* _Assignment_:
Among the records that follow, set down only the lines from the one containing "display:flex; align-items:center; gap:5px;" to the one containing "-140,21 +140,21 @@", both included, exactly.

***** The data *****

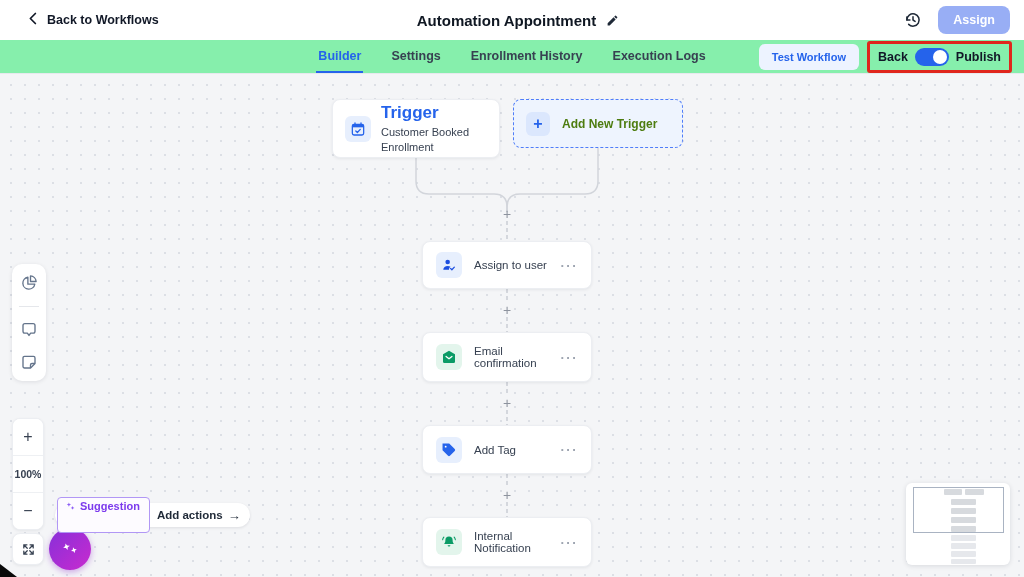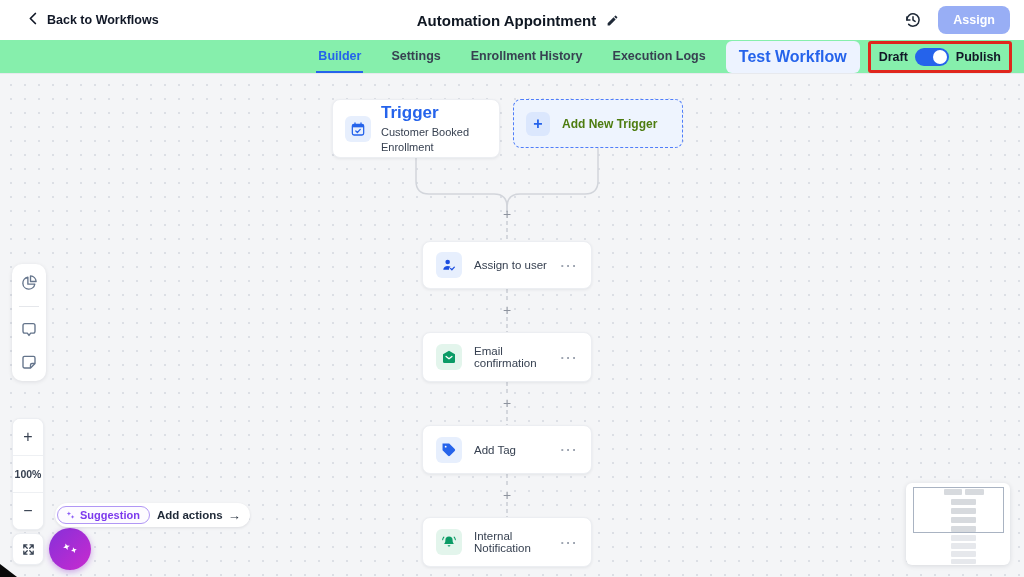--- a/index.html
+++ b/index.html
@@ -18,21 +18,21 @@
   .history-icon svg { width:18px; height:18px; display:block; }
   .saved-btn { background:#98aef5; color:#fff; font-size:12.5px; font-weight:bold; border:none; border-radius:8px; padding:7px 15px; }
 
   
   .tabbar { height:34px; background:#86efac; border-bottom:1px solid #e7e9ee; display:flex; align-items:stretch; padding:0 12px; }
   .tabbar-spacer { flex:1; }
   .tabs { display:flex; gap:26px; align-items:stretch; }
   .tab { font-size:12.5px; font-weight:bold; color:#374151; display:flex; align-items:center; padding:0 2px; border-bottom:2.5px solid transparent; cursor:pointer; }
   .tab.active { color:#2563eb; border-bottom-color:#2563eb; }
   .tabbar-right { flex:1; display:flex; justify-content:flex-end; align-items:center; gap:8px; }
-  .test-workflow { background:#edf3ff; color:#2563eb; font-size:16px; font-weight:bold; border:none; border-radius:6px; padding:7px 13px; }
+  .test-workflow { background:#edf3ff; color:#2563eb; font-size:11px; font-weight:bold; border:none; border-radius:6px; padding:7px 13px; }
   .publish-box { border:3px solid #e0261c; border-radius:3px; display:flex; align-items:center; gap:7px; padding:4px 8px; }
   .toggle-label { font-size:12.5px; font-weight:bold; color:#111827; }
   .toggle { width:34px; height:18px; border-radius:9px; background:#2563eb; position:relative; cursor:pointer; }
   .toggle-knob { position:absolute; top:2px; right:2px; width:14px; height:14px; border-radius:50%; background:#fff; }
 
   
   .canvas { position:relative; height:503px; background:#f4f5f7;
     background-image:radial-gradient(#dcdfe5 1px, transparent 1.2px);
     background-size:14px 14px; background-position:4px 4px; }
   .connectors { position:absolute; inset:0; width:1024px; height:503px; }
@@ -79,22 +79,22 @@
   .fullscreen-btn svg { width:15px; height:15px; }
 
   .ai-fab { position:absolute; left:49px; top:454px; width:42px; height:42px; border-radius:50%;
     background:linear-gradient(135deg,#8d2fd8 10%,#c22bd0 90%); box-shadow:0 2px 6px rgba(140,40,200,.4);
     display:flex; align-items:center; justify-content:center; cursor:pointer; }
   .ai-fab svg { width:18px; height:18px; transform:rotate(-18deg); }
 
   
   .suggestion-wrap { position:absolute; left:55px; top:429px; height:24px; background:#fff; border-radius:12px;
     box-shadow:0 1px 3px rgba(16,24,40,.10); display:flex; align-items:center; gap:7px; padding:2px 9px 2px 2px; }
-  .suggestion-pill { display:flex; align-items:center; gap:4px; border:1px solid #b197f5; border-radius:9px;
-    padding:2px 9px 2px 7px; cursor:pointer; background:#fdfbff; }
+  .suggestion-pill { display:flex; align-items:center; gap:4px; border:1px solid #b197f5; border-radius:4px;
+    padding:2px 9px 20px 7px; cursor:pointer; background:#fdfbff; }
   .suggestion-pill svg { width:11px; height:11px; }
   .suggestion-label { font-size:11px; font-weight:bold; color:#7c3aed; }
   .add-actions { display:flex; align-items:center; gap:5px; cursor:pointer; }
   .add-actions-label { font-size:11.5px; font-weight:bold; color:#1f2937; }
   .add-actions-arrow { font-size:13px; color:#1f2937; line-height:1; }
 
   
   .minimap { position:absolute; left:906px; top:409px; width:104px; height:82px; background:#fff; border-radius:6px;
     box-shadow:0 1px 5px rgba(16,24,40,.12); overflow:hidden; }
   .minimap-viewport { position:absolute; left:7px; top:4px; width:91px; height:46px; border:1px solid #a9b3c2; background:rgba(255,255,255,.6); }
@@ -140,21 +140,21 @@
   <div class="tabbar-spacer"></div>
   <div class="tabs">
     <div class="tab active">Builder</div>
     <div class="tab">Settings</div>
     <div class="tab">Enrollment History</div>
     <div class="tab">Execution Logs</div>
   </div>
   <div class="tabbar-right">
     <button class="test-workflow">Test Workflow</button>
     <div class="publish-box">
-      <span class="toggle-label">Draft</span>
+      <span class="toggle-label">Back</span>
       <div class="toggle">
           <div class="toggle-knob"></div>
         </div>
       <span class="toggle-label">Publish</span>
     </div>
   </div>
 </div>
 
 <div class="canvas">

*****

* _Solution for this task_:
   .add-actions { display:flex; align-items:center; gap:5px; cursor:pointer; }
   .add-actions-label { font-size:11.5px; font-weight:bold; color:#1f2937; }
   .add-actions-arrow { font-size:13px; color:#1f2937; line-height:1; }
 
   
   .minimap { position:absolute; left:906px; top:409px; width:104px; height:82px; background:#fff; border-radius:6px;
     box-shadow:0 1px 5px rgba(16,24,40,.12); overflow:hidden; }
   .minimap-viewport { position:absolute; left:7px; top:4px; width:91px; height:46px; border:1px solid #a9b3c2; background:rgba(255,255,255,.6); }
@@ -140,21 +140,21 @@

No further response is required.